### Assignment
Images in the records should be skipped while the rest is transcribed verbatim.

++++++

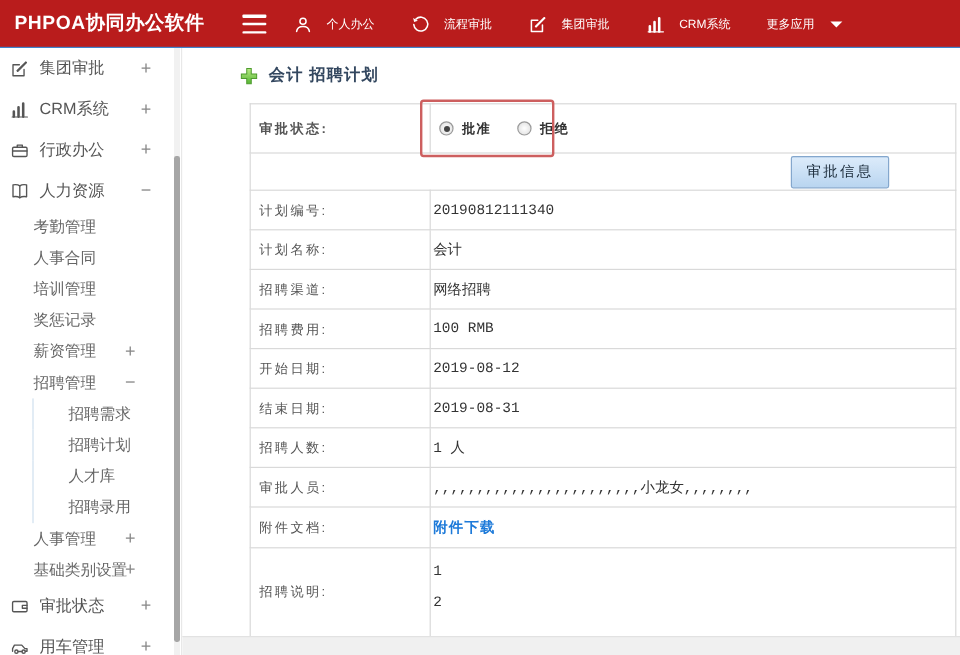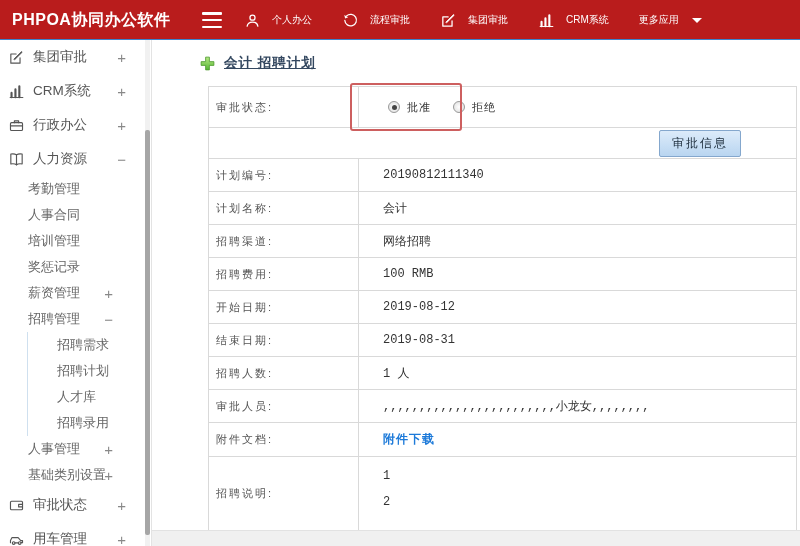"会计 招聘计划" .page-title { text-decoration: underline -> none }
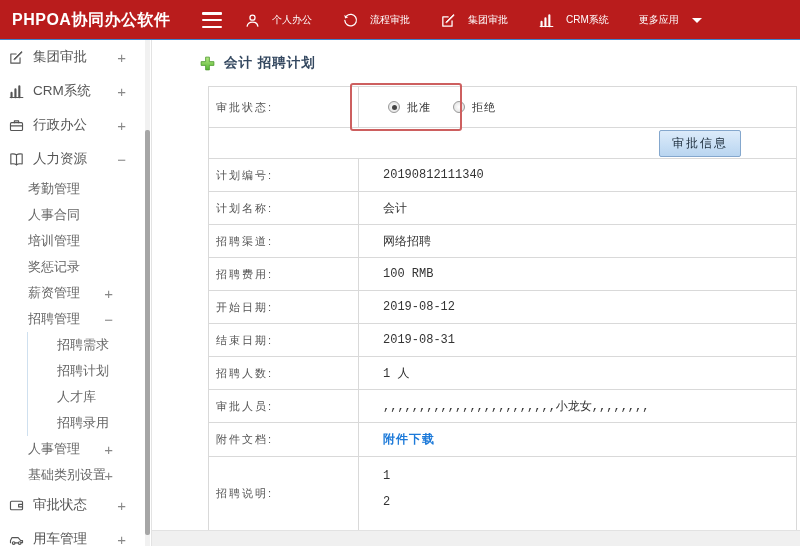"审批状态:" tr.r-status td { font-weight: none -> bold }
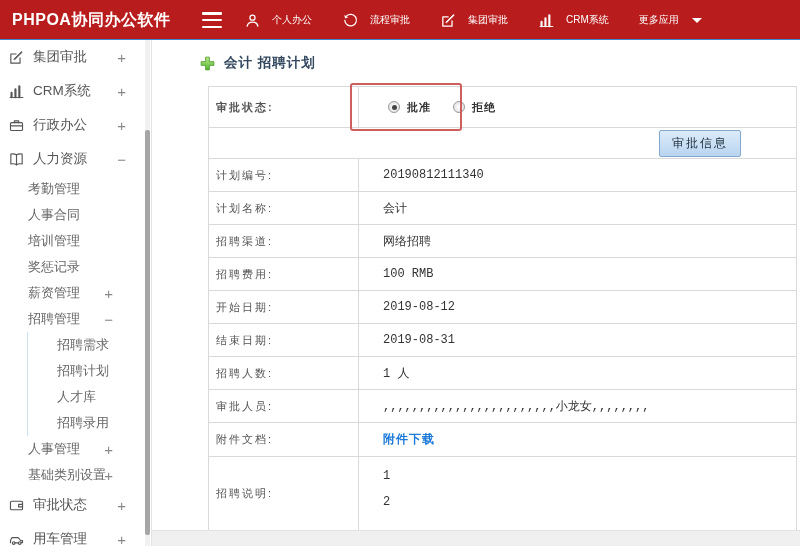"批准" td.val { padding-left: 24px -> 2px }
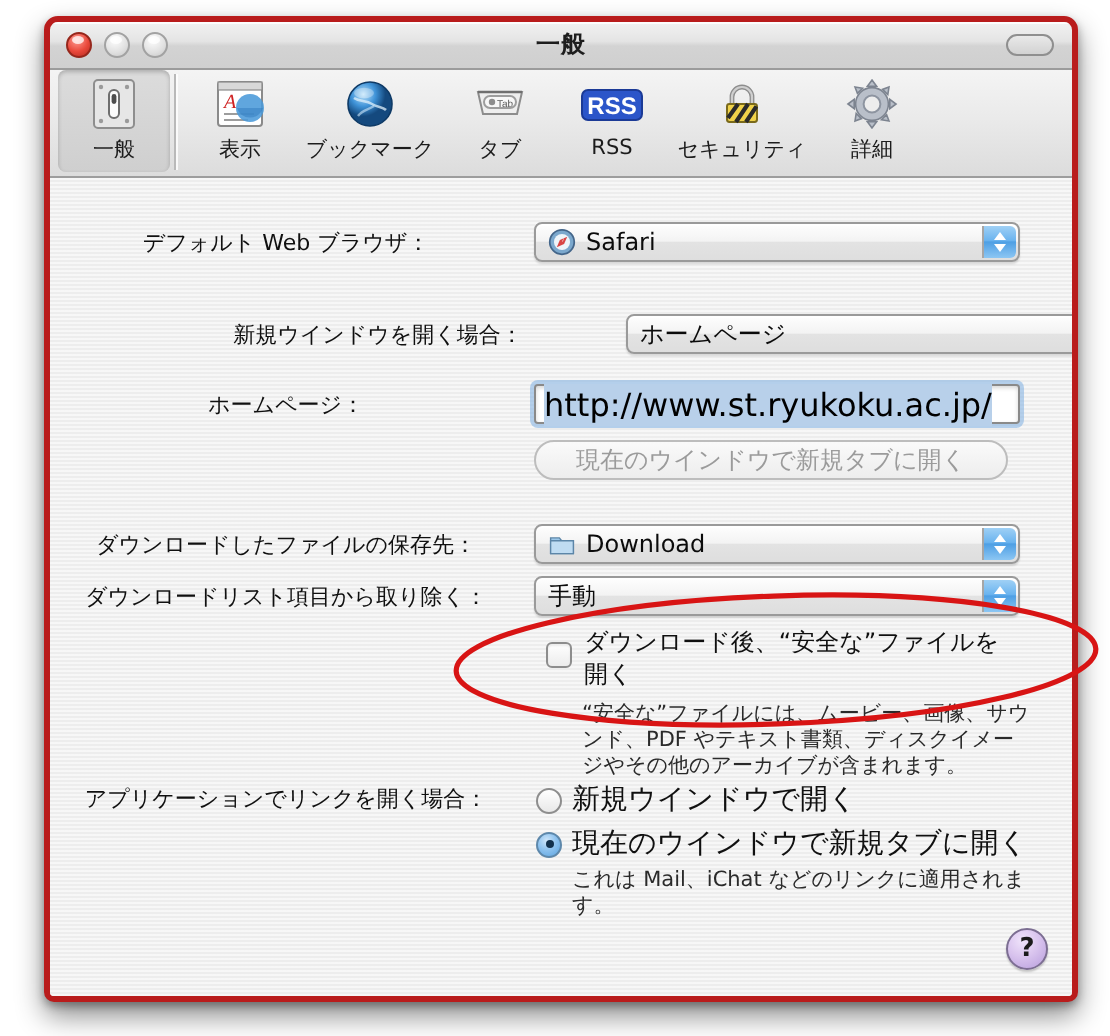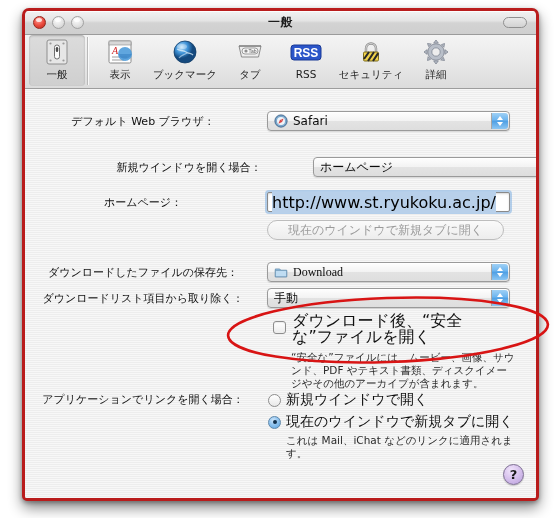"Download" div.popup { font-family: Liberation Serif, serif -> none }
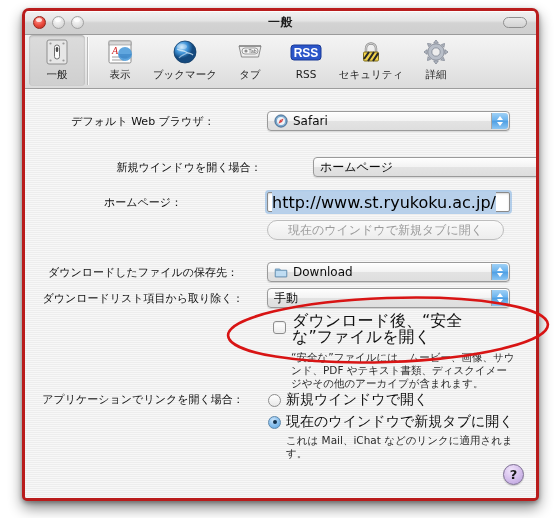"ダウンロード後、“安全な”ファイルを開く" div { font-size: 16px -> 12px }
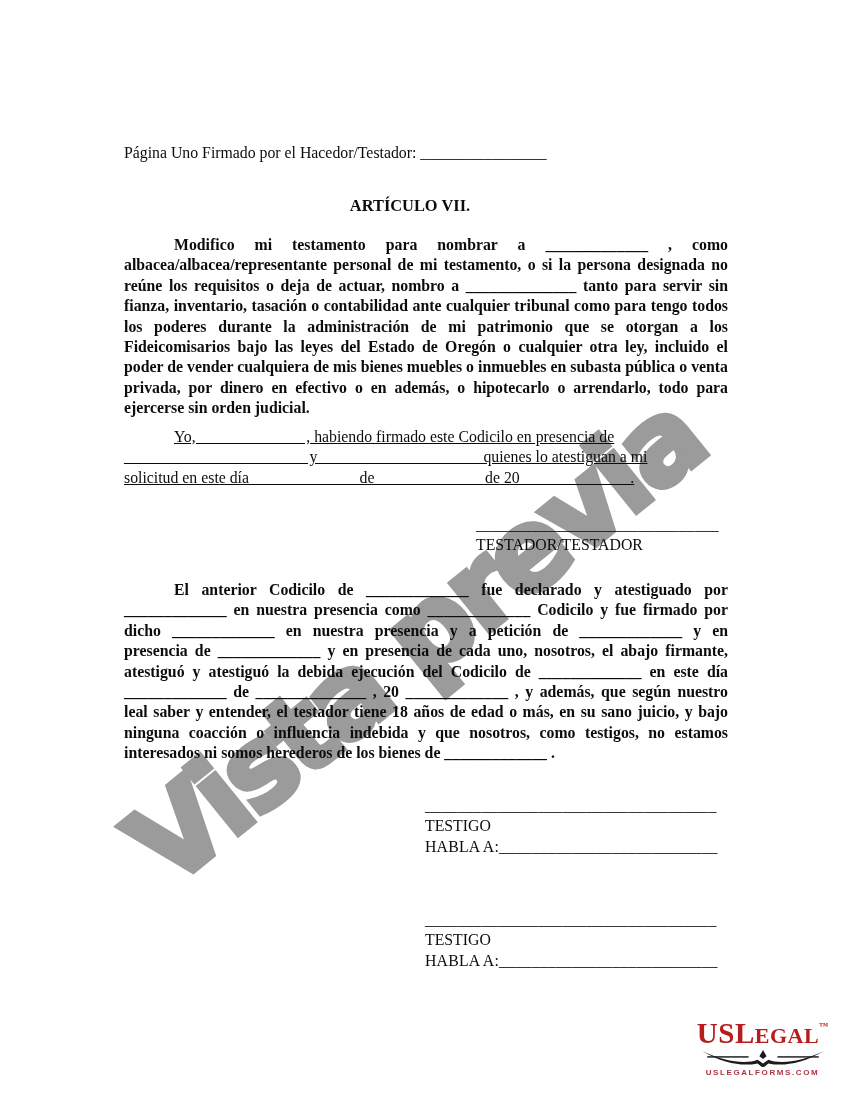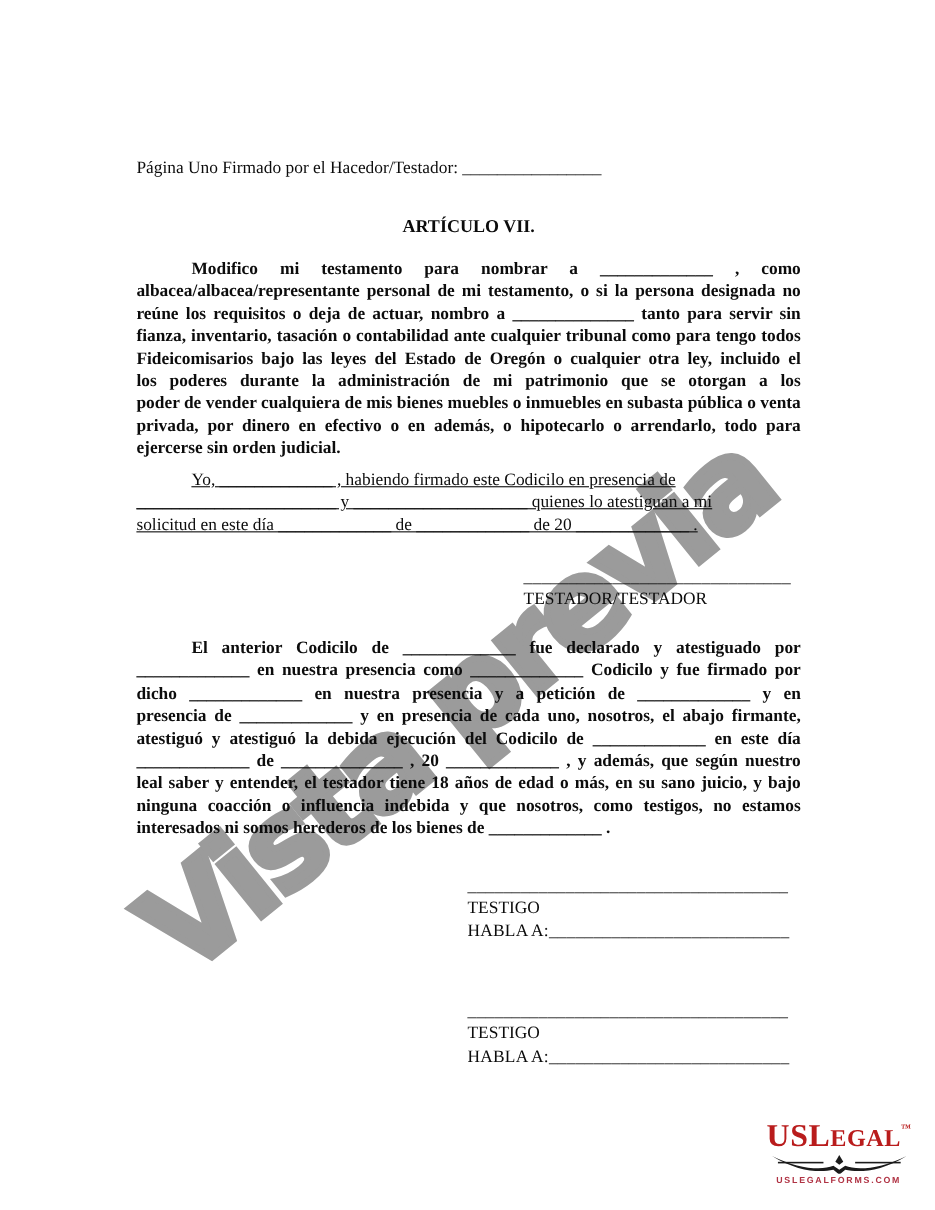"ARTÍCULO VII." .article-title { left: 124px -> 108px }
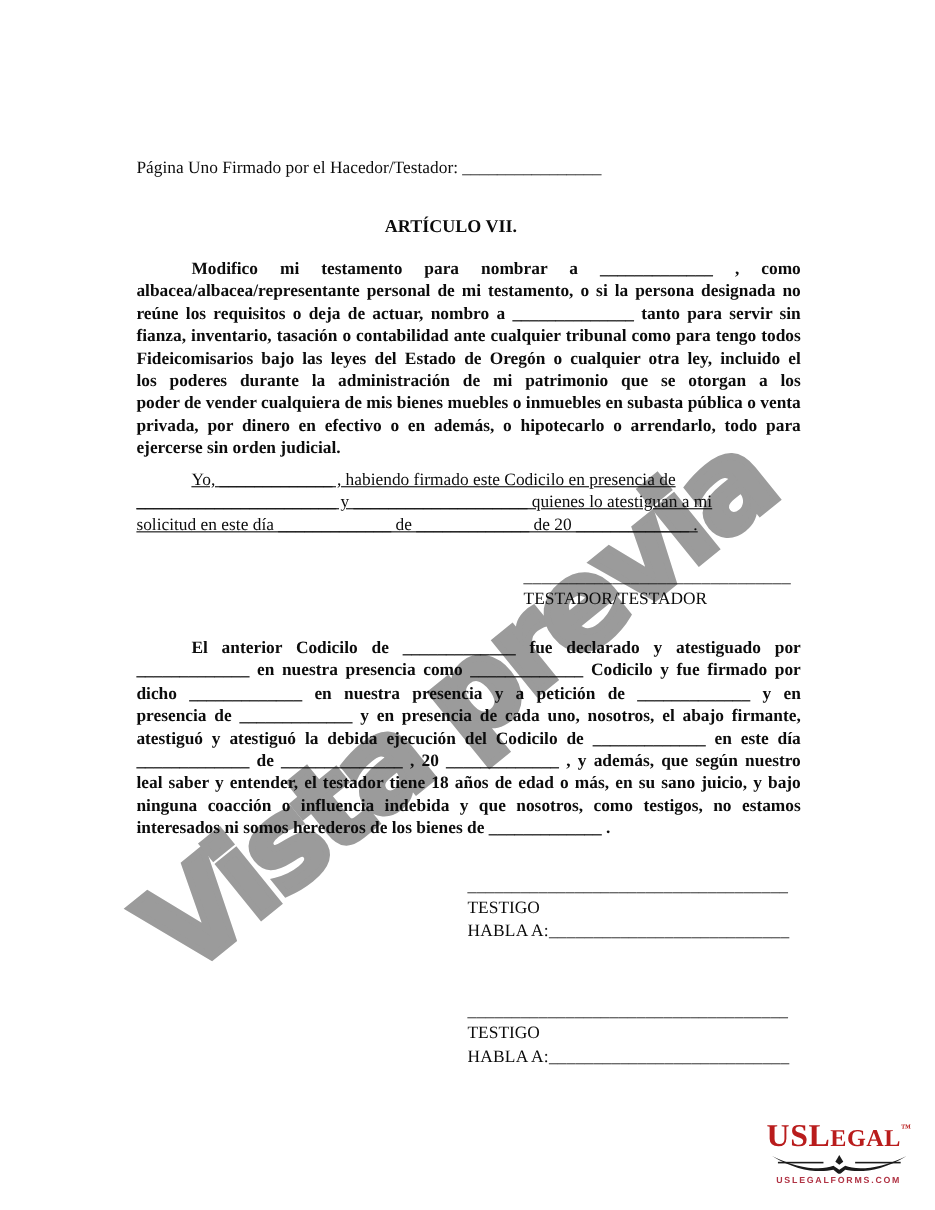"Fideicomisarios bajo las leyes del" div.line { order: before "los poderes durante la administración" -> after "los poderes durante la administración" }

++++++

### Task result
"会计 招聘计划" .page-title { text-decoration: underline -> none }
"审批状态:" tr.r-status td { font-weight: none -> bold }
"批准" td.val { padding-left: 24px -> 2px }
"Download" div.popup { font-family: Liberation Serif, serif -> none }
"ダウンロード後、“安全な”ファイルを開く" div { font-size: 16px -> 12px }
"ARTÍCULO VII." .article-title { left: 124px -> 108px }
"Fideicomisarios bajo las leyes del" div.line { order: before "los poderes durante la administración" -> after "los poderes durante la administración" }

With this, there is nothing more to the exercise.